Dataset content section start

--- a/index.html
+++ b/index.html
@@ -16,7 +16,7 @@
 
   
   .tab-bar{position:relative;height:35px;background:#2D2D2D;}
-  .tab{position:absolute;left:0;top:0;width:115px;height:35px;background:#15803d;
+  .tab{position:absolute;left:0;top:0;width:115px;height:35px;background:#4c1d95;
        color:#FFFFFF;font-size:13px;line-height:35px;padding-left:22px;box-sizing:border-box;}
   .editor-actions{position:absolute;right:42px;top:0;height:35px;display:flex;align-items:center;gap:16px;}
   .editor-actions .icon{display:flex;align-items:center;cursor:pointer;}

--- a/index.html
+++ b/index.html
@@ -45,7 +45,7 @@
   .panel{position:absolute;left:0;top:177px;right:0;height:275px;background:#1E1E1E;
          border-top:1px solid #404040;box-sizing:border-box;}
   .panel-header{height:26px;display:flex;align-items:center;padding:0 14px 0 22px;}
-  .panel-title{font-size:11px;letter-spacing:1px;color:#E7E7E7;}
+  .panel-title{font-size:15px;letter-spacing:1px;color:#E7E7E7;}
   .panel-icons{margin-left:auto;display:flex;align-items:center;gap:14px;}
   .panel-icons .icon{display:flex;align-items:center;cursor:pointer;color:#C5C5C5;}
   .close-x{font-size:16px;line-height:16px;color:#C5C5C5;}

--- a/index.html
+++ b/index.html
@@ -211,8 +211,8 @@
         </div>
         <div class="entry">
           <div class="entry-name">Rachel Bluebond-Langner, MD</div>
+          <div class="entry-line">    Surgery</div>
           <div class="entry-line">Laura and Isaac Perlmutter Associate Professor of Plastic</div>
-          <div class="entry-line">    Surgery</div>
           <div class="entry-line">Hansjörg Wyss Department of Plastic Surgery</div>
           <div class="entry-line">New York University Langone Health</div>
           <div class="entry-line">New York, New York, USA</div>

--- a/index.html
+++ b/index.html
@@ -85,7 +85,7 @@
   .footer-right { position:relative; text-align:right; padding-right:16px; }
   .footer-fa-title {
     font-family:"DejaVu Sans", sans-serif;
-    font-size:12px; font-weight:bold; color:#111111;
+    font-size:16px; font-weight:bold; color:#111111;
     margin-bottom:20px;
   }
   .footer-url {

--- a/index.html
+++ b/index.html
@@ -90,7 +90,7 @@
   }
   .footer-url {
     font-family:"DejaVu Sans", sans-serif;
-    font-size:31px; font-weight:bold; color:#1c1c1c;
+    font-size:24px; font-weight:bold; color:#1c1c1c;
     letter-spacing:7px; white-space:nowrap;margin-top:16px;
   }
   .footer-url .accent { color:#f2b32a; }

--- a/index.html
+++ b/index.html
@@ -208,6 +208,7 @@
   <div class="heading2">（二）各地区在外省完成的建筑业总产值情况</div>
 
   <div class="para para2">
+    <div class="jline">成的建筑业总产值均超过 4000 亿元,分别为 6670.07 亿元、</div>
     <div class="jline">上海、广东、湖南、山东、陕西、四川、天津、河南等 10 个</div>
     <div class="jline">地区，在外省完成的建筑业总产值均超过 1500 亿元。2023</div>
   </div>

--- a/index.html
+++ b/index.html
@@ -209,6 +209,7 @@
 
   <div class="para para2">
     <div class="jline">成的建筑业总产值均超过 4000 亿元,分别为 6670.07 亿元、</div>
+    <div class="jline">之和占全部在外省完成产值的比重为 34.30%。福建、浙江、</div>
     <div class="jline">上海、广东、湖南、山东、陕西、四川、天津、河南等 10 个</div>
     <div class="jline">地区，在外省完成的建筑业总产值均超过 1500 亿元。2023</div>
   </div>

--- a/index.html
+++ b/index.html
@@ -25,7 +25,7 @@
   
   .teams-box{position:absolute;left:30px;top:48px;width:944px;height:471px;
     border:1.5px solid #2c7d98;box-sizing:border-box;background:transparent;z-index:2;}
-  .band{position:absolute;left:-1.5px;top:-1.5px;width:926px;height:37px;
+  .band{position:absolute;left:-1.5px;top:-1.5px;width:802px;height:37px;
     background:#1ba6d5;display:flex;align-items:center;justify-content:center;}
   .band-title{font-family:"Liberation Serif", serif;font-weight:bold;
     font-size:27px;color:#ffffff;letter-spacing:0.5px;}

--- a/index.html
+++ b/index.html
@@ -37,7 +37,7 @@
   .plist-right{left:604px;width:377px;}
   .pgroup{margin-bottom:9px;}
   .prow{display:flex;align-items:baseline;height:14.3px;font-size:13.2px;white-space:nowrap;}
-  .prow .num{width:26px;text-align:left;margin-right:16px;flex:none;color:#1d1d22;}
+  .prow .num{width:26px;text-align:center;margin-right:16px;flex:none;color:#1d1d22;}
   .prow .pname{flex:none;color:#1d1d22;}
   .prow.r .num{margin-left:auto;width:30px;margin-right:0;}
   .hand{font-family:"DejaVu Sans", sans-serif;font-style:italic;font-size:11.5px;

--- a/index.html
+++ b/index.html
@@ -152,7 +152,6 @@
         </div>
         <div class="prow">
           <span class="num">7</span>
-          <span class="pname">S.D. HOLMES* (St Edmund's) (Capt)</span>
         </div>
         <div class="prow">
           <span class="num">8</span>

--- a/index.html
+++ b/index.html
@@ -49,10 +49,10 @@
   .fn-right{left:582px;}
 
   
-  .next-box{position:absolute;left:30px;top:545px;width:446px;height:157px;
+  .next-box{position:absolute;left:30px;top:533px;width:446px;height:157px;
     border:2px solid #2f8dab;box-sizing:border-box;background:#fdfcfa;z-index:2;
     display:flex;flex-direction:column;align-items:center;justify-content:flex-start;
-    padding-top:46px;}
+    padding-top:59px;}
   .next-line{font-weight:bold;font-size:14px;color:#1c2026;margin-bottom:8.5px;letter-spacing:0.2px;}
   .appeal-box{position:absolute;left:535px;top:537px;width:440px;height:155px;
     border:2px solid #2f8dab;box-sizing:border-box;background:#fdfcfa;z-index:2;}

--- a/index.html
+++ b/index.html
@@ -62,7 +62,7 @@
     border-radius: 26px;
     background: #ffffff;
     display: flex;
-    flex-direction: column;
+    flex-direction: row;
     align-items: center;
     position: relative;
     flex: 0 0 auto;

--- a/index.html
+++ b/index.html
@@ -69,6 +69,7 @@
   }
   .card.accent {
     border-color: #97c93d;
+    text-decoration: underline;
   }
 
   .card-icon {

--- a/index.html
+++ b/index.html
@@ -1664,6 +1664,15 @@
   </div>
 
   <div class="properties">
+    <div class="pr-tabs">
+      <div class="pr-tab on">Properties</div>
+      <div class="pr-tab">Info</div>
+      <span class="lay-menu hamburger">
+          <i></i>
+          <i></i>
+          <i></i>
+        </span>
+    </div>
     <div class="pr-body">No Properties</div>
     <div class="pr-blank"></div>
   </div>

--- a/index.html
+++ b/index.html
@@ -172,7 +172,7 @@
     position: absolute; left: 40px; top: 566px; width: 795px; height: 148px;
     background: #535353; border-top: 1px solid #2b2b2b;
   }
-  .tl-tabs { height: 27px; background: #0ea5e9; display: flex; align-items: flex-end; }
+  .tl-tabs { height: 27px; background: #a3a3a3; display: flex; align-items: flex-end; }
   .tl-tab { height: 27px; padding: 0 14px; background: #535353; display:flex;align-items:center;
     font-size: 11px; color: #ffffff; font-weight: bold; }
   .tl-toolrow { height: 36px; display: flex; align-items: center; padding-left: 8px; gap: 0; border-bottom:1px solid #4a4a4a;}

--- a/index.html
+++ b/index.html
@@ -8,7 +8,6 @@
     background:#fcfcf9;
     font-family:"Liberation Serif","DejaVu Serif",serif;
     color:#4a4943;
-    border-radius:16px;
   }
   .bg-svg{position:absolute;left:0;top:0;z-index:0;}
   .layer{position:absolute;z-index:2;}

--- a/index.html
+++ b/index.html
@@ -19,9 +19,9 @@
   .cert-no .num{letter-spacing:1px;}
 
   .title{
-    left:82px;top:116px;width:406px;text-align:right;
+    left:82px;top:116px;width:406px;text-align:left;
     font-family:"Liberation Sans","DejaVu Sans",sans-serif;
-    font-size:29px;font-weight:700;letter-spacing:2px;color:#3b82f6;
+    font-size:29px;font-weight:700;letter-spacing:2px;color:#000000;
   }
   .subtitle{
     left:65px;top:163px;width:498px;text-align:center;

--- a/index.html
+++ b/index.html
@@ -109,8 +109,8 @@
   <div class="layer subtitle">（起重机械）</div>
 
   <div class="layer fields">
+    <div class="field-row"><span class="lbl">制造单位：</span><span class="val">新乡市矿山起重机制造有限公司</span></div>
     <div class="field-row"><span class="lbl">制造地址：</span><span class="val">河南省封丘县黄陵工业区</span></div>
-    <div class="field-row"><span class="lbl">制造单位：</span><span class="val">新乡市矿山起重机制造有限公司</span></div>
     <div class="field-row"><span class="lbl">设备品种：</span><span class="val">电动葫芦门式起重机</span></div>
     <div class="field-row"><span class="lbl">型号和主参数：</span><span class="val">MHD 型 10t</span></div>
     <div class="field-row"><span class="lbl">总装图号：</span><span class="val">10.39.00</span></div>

Dataset content section end

Action item »
From the material above, copy every line that has the word "next" in it.

Response for this exercise »
-  .next-box{position:absolute;left:30px;top:545px;width:446px;height:157px;
+  .next-box{position:absolute;left:30px;top:533px;width:446px;height:157px;
   .next-line{font-weight:bold;font-size:14px;color:#1c2026;margin-bottom:8.5px;letter-spacing:0.2px;}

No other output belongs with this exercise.